The relative positions of regulatory factors in the embedded graph highlight important aspects of biology. This is especially apparent among histone marks, where there is a clear separation between activating marks such as H3K4me3 and H3K27ac on the lower right and repressive marks such as H3K27me3 and H3K9me3 on the upper left (Fig. 6
a). H3K27me3 and H3K9me3 are both repressive marks, but form distinct clusters because they target distinct regions of the genome. H3K27me3 marks facultative heterochromatin, thought to regulate temporary repression of gene-rich regions [27]. H3K9me3 marks constitutive heterochromatin, and acts as a more permanent repressor [30]. Between the active and repressive marks, we find H3K36me3 and H3K79me2. H3K36me3 is closer to the inactive marks and is implicated in restricting the spread of H3K27me3 [63]. H3K79me2 varies with the cell cycle and is associated with replication initiation sites [17]. The relative position of histones and protein factors is also interesting. ZNF274 has been implicated in the recruitment of methyltransferases for H3K9me3 and is found nearby in the network [16]. EZH2 is involved in the deposition of H3K27me3 and is found between the H3K27me3 cluster and the rest of the network [61].

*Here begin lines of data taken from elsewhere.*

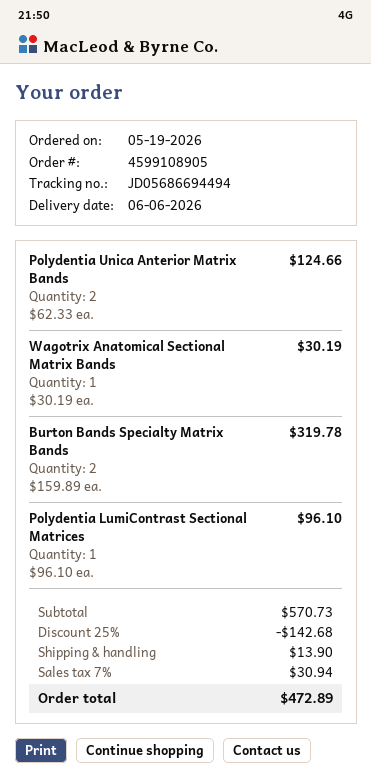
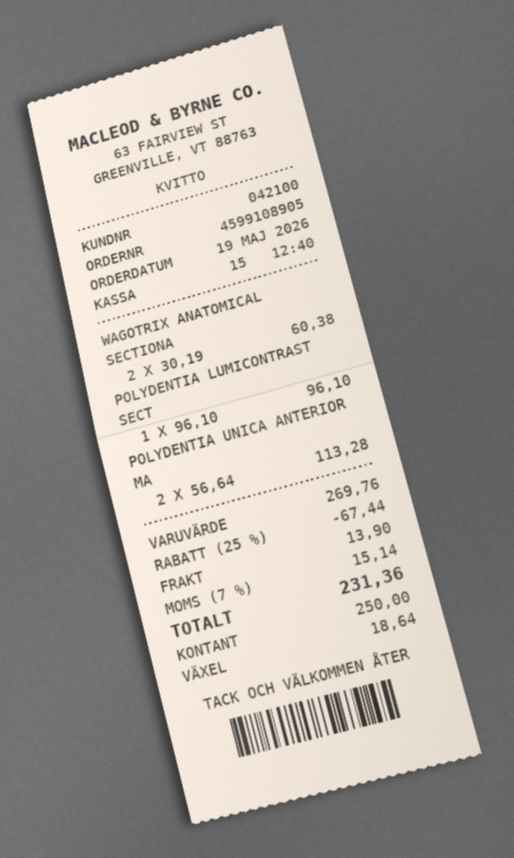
Polydentia Unica Anterior Matrix Bands: 2 x 62.33 = 124.66 -> 2 x 56.64 = 113.28
Wagotrix Anatomical Sectional Matrix Bands: 1 x 30.19 = 30.19 -> 2 x 30.19 = 60.38
Burton Bands Specialty Matrix Bands: 2 x 159.89 = 319.78 -> none
subtotal: 570.73 -> 269.76
discount: 25% = 142.68 -> 25% = 67.44
tax: 7% = 30.94 -> 7% = 15.14
total: 472.89 -> 231.36

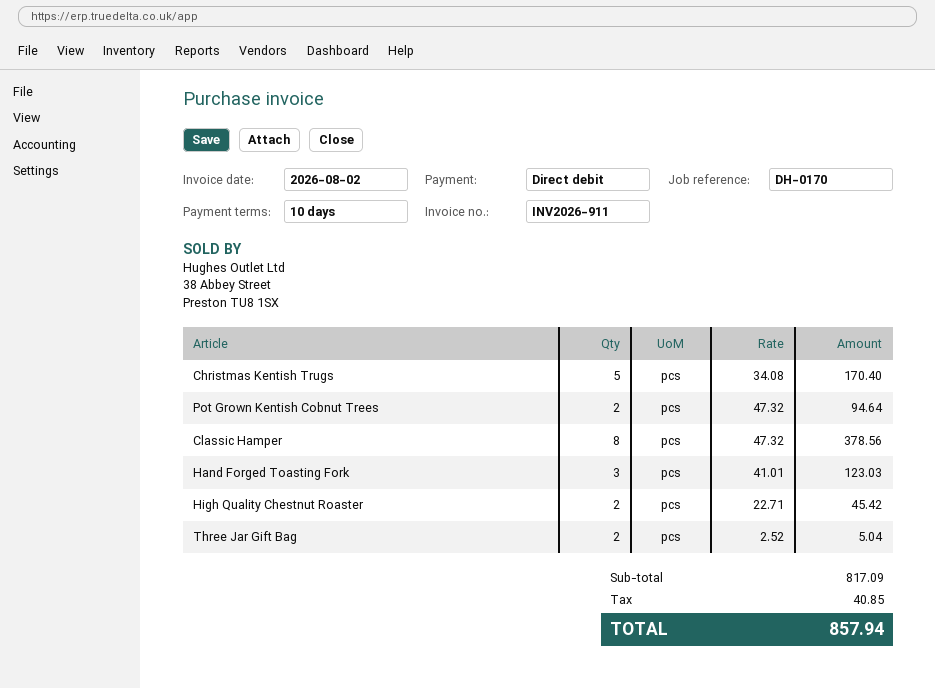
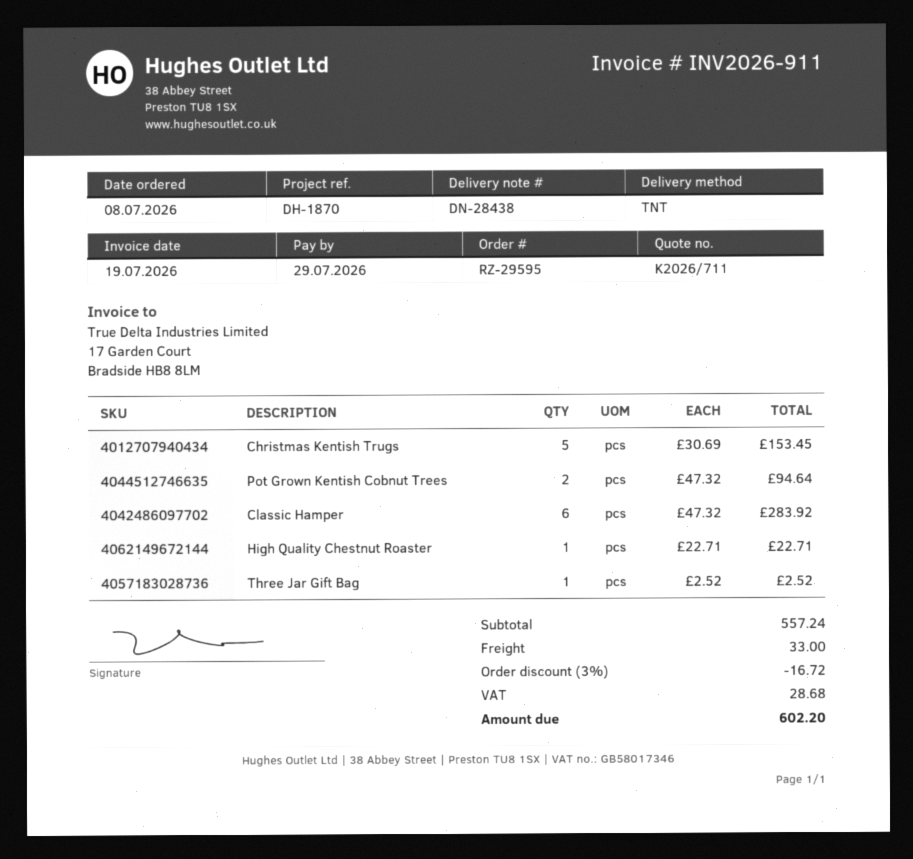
invoice date: 2026-08-02 -> 2026-07-19
reference: DH-0170 -> DH-1870
Christmas Kentish Trugs: 5 x 34.08 = 170.40 -> 5 x 30.69 = 153.45
Classic Hamper: 8 x 47.32 = 378.56 -> 6 x 47.32 = 283.92
Hand Forged Toasting Fork: 3 x 41.01 = 123.03 -> none
High Quality Chestnut Roaster: 2 x 22.71 = 45.42 -> 1 x 22.71 = 22.71
Three Jar Gift Bag: 2 x 2.52 = 5.04 -> 1 x 2.52 = 2.52
subtotal: 817.09 -> 557.24
discount: none -> 3% = 16.72
shipping: none -> 33.00
tax: 40.85 -> 28.68
total: 857.94 -> 602.20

The positions of regulatory factor data sets reflect both their cell-type identities and association with chromatin states. Highlighting the three tier 1 ENCODE cell types shows a weak clustering of regulatory factor data sets by cell type (Fig. 6
b). K562 and GM12878 are both derived from blood cell lines and overlap spatially with one another in the network more than with the H1-hESC human embryonic stem cells. Coloring the network by correlation with chromatin state also reveals spatial patterns. We chose five (out of seven) Segway [24, 64] annotation labels that highlight distinct areas of the network (Fig. 6
c), illustrating a clear separation between active and inactive regions of the genome, and that chromatin domains are reflected in the interactions of the chromatin network. Spatially embedding regulatory factor data sets using the ChromNet network simultaneously captures many important aspects of their function, such as chromatin state, cell lineage, and known factor–factor interactions.